Forcefully correcting systems could lead to any number of data corruptions on the infected machines, an informational message to the infected devices would be safer and in the "give a man a fish" theory more beneficial to the end users in the long run.

> The cure, much like most security issues, is training and cultural changes.

Interesting philosophical discussion. Is that true?

Sure, preventative medicine is good (and cheap, and all that) but what if every doctor you went to told you to suck up that cancer cause you shoulda stayed away from risk factors, handily outlined in this phamplet. Now, in the future, please remember this.

Same for machinery that is poorly PM'd. We don't scrap everything on principle, but fix it. IS there a plausible /theory/ of mass inoculation for computers/networks even?

@Steven Hoober
Interesting, but both of your examples fit.
If you get a virus, or cancer, you go to the doctor and they do what they can to fix you, on your way out they tell you how to try and prevent it from happening in the future. Stop smoking, lose wait, eat better, exercise more.

And my understanding is that when ever you buy machinery you receive a manual detailing proper procedures to allow your machine to last longer with out problems. They tell you to change your oil, we tell them to run a virus scan every day/week/month. They tell them not to smoke, we tell them not to open links in emails...

Same thing. Train a person who to live healthy, they live longer. Train a person to keep their car maintenanced they get to drive it longer. Train a person to tred safely on the internet, they keep their computer running safely longer.

@Karl

I think the cost of smart cards still might out weigh the cost of compromised systems, though some institutions are issuing them for their systems. I have read engineers looking at a *different* Internet have proposed a Single Sign On ID.

Would be interested in reading good comments on hopefully neat article of NSA vs West Point "hack test."

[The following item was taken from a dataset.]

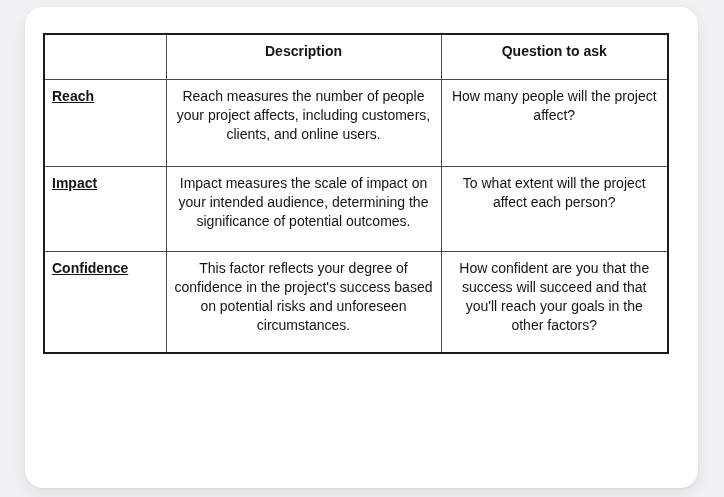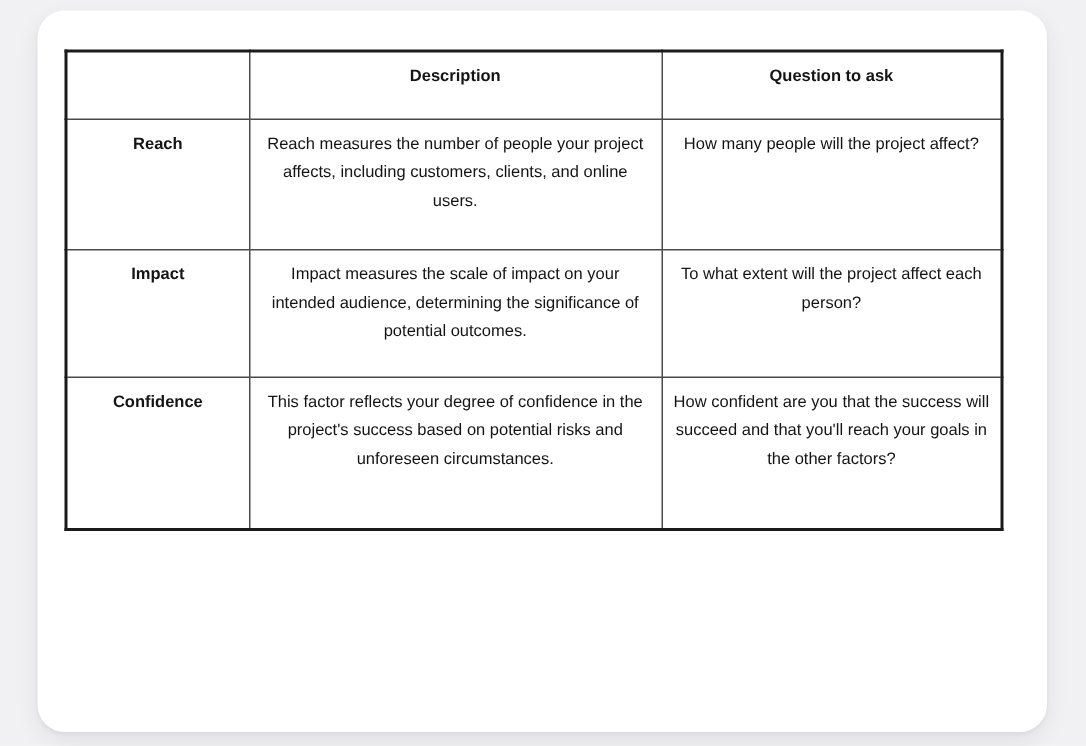"Description" table.rice-table td, table.rice-table th { font-size: 11px -> 14px }
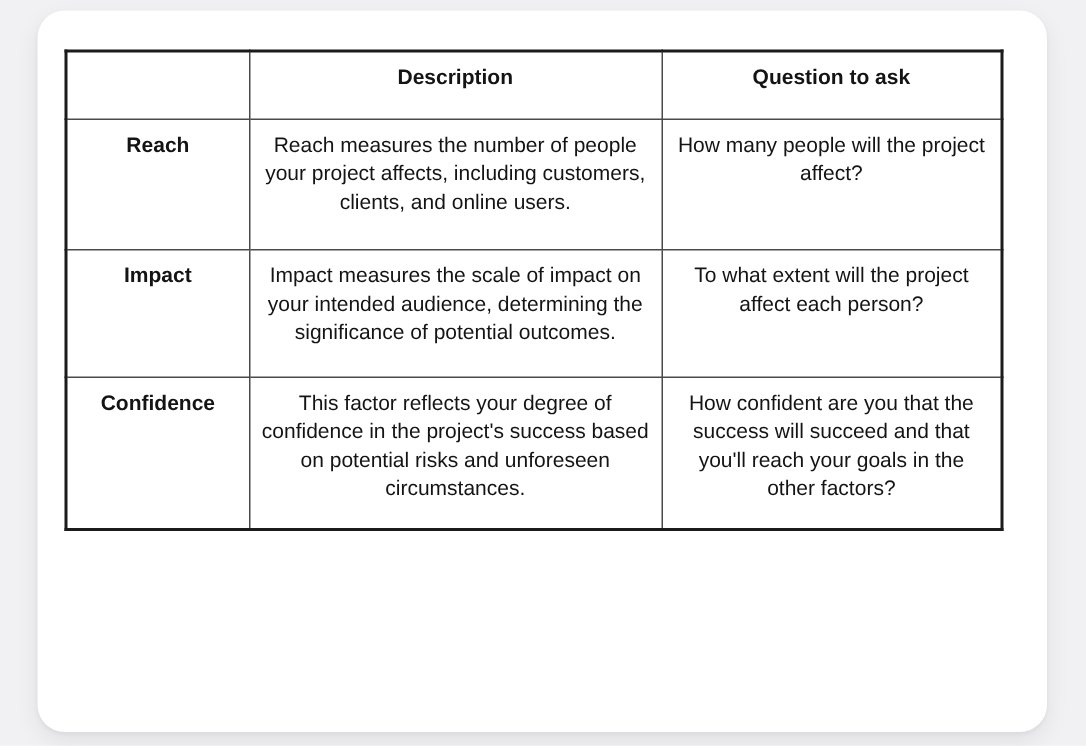"Reach" td.factor-cell { text-align: center -> left; text-decoration: none -> underline }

See slashdot on todays date, for article links.

My comment, sorry west point, but this type of security, Fedora 8, MySQL, Apache, FreeBSD routers, is LAME.

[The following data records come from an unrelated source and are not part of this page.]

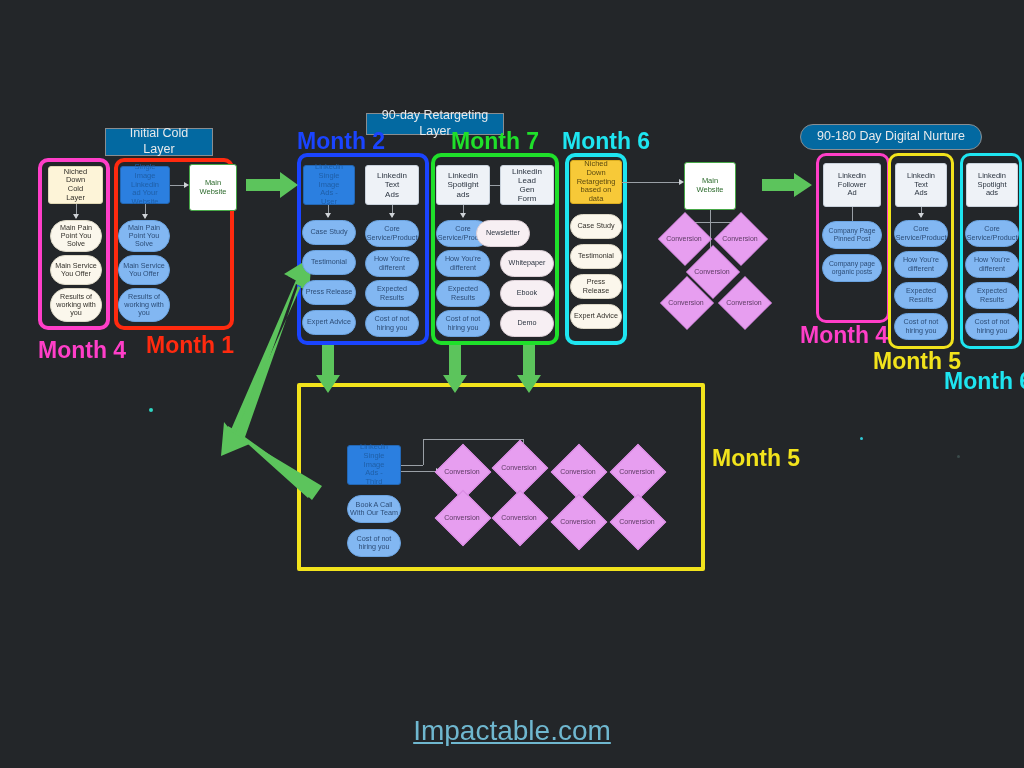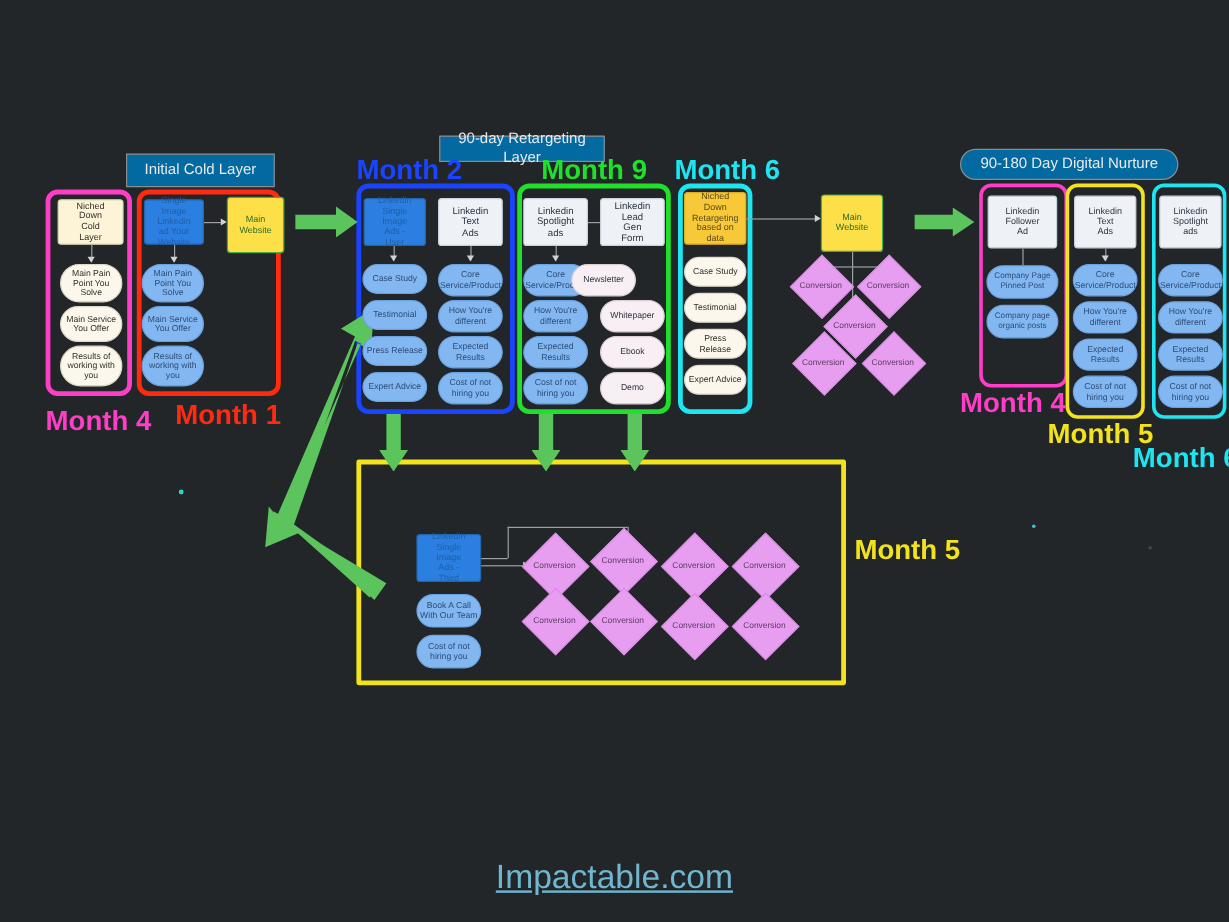"Initial Cold Layer" div.caption { width: 124px -> 108px }
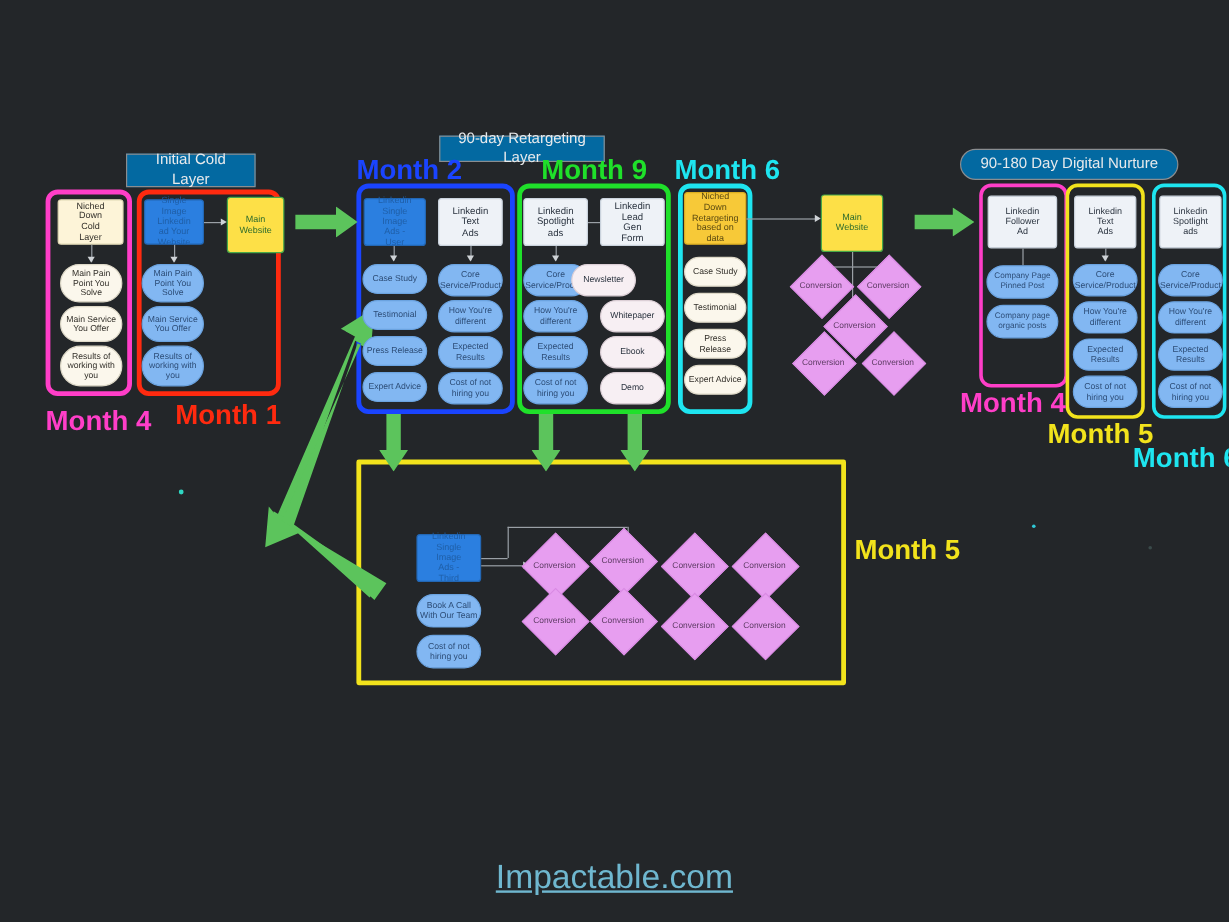"Month 9" div.mlabel { text: 9 -> 7 }
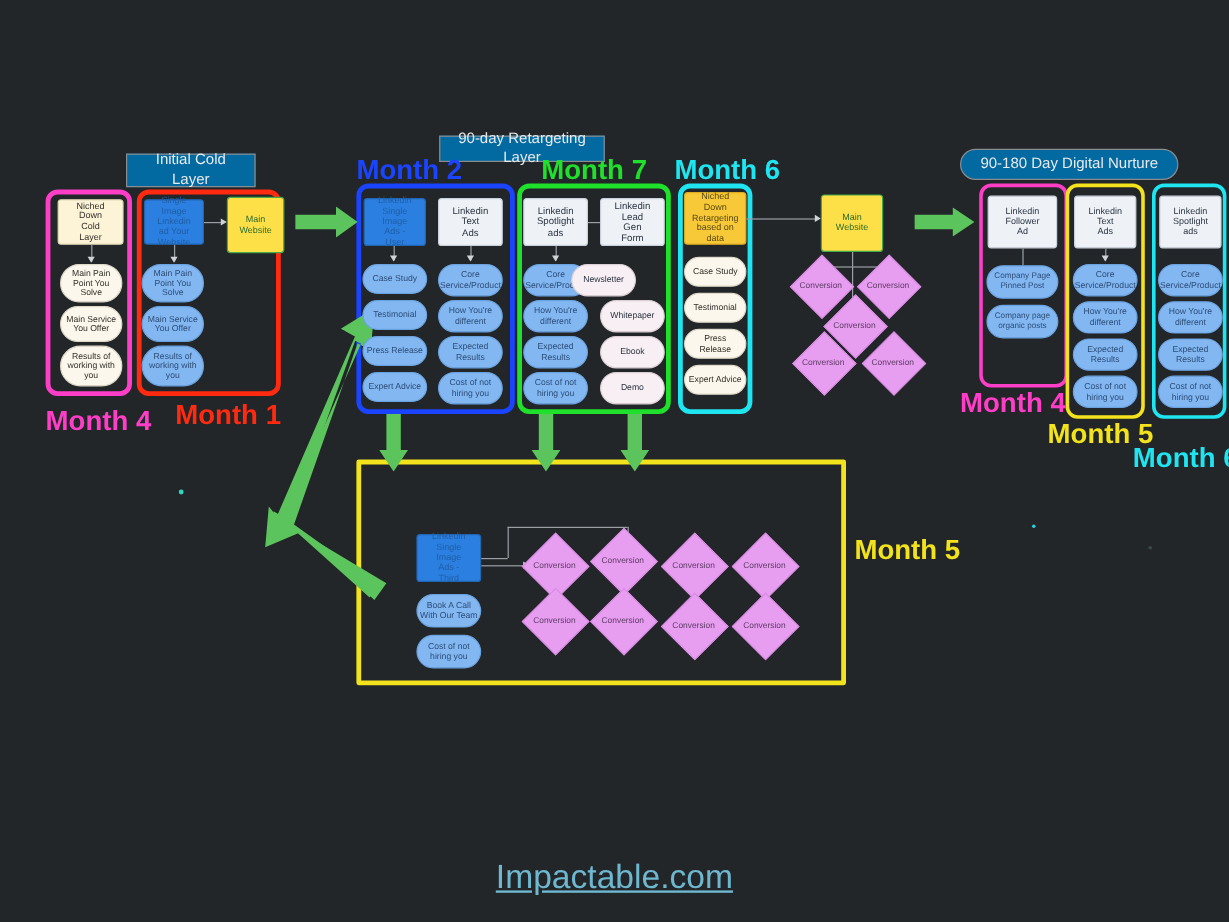"Main Website" .n-green { background: #fde047 -> #ffffff }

Any stock *BSD will get owned hard by NSA, and even good hackers, it just costs $! One would expect that NSA can do any scripted up BSD on most hardware very fast.

Hardware sure matters a lot, especially when you have seen some weird stuff before.

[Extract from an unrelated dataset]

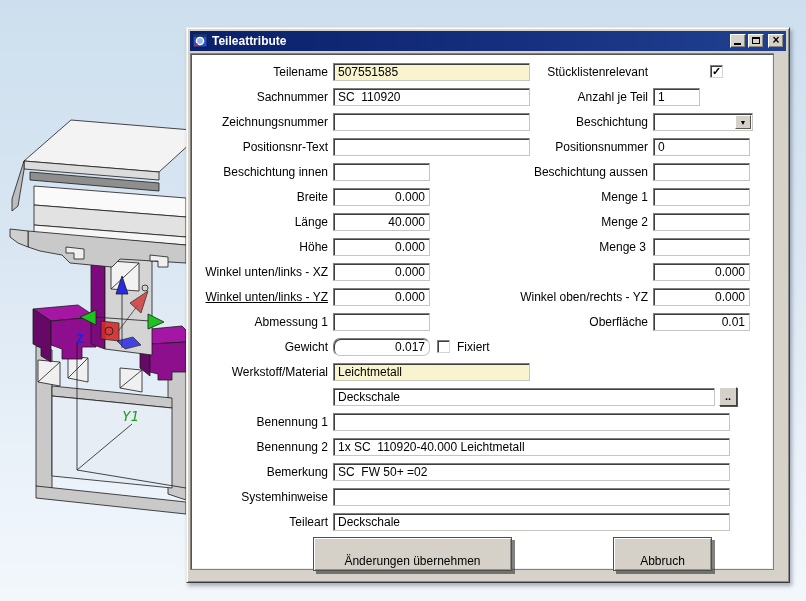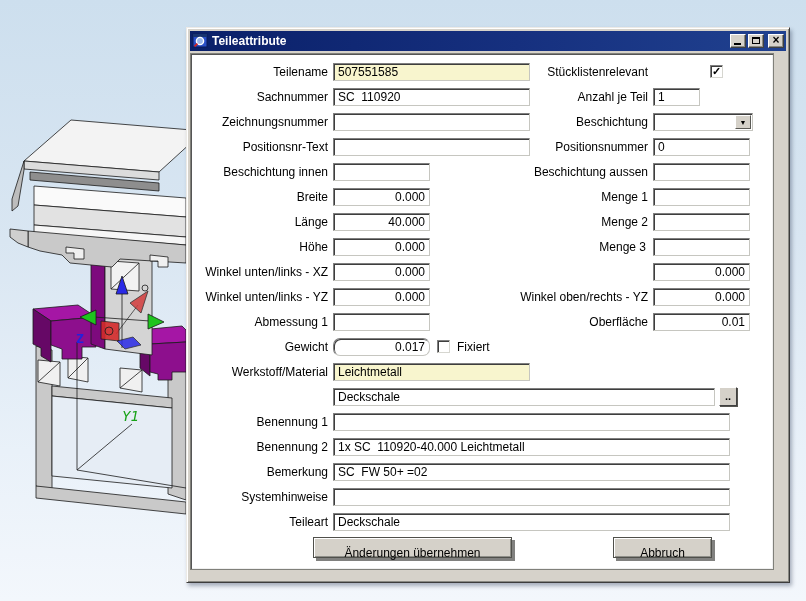"Winkel unten/links - YZ" div.flabel { text-decoration: none -> underline }
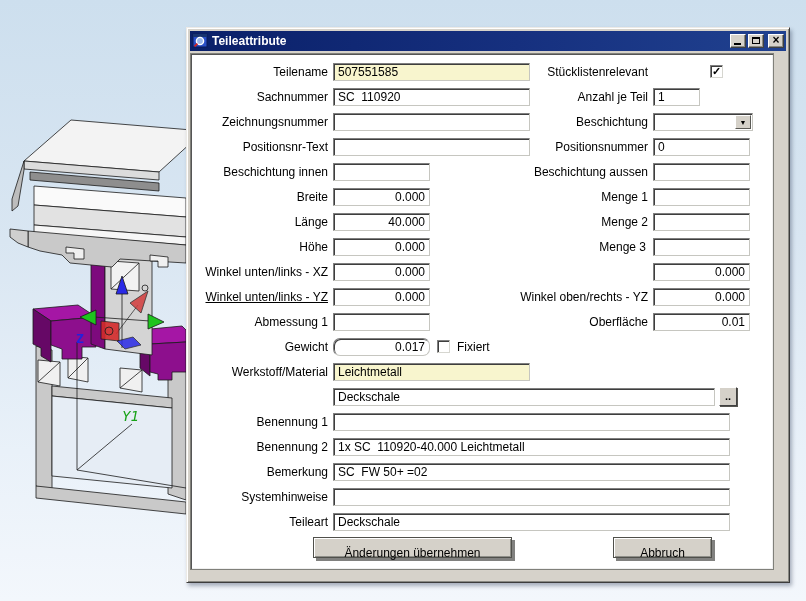"Änderungen übernehmen" .btn { padding: 8px -> 16px }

I think that the idea of replacing the desktop background of infected machines with a warning that the machine is infected and details of how to clean it up is good.

@Karl:

Right now, I'm carrying several cards that can be used for things like cleaning out my checking account and getting me into other trouble. However, I know a few things, like PINs and passwords, that can be used to restrict what can be done.

If I carry another card in my wallet, enabling all the current ones to be used to their fullest without any restriction, I'm in real trouble if I lose my wallet.

@PackagedBlue

Astroturfing for microsoft I guess?

I seriously doubt a stock OpenBSD system will get owned just like that. Is it possible? Of course, as most things in computers are. However blanket statements that are seriosly bent, have no facts and are prmarily designed to promote FUD about open source seriously undermine your effort.

E

there was a presentation about the storm botnet at last year's chaos communications congress, see here and search for stormfucker:

http://events.ccc.de/congress/2008/wiki/...

.~.

>>> ... replacing the desktop background of infected machines with a warning that the machine is infected and details of how to clean it up ...

Unfortunately, a variation of this technique is already being used by hackers who put some code on web pages that tell the user that their system is infected, and points them to a site where they can purchase a "spyware, and virus removal" program. Unfortunately, this program, when run actually infects the system... (sigh)

So, how is the user to know if this is a fake, or actual "you are infected" message?!?

I only skimmed the paper, but was a bit surprised not to see a note that the study had been approved by a Human Subject Review Board or similar. Is it not standard practice to have an ethics review of such research in advance, especially given the private and sensitive nature of the data expected to be collected?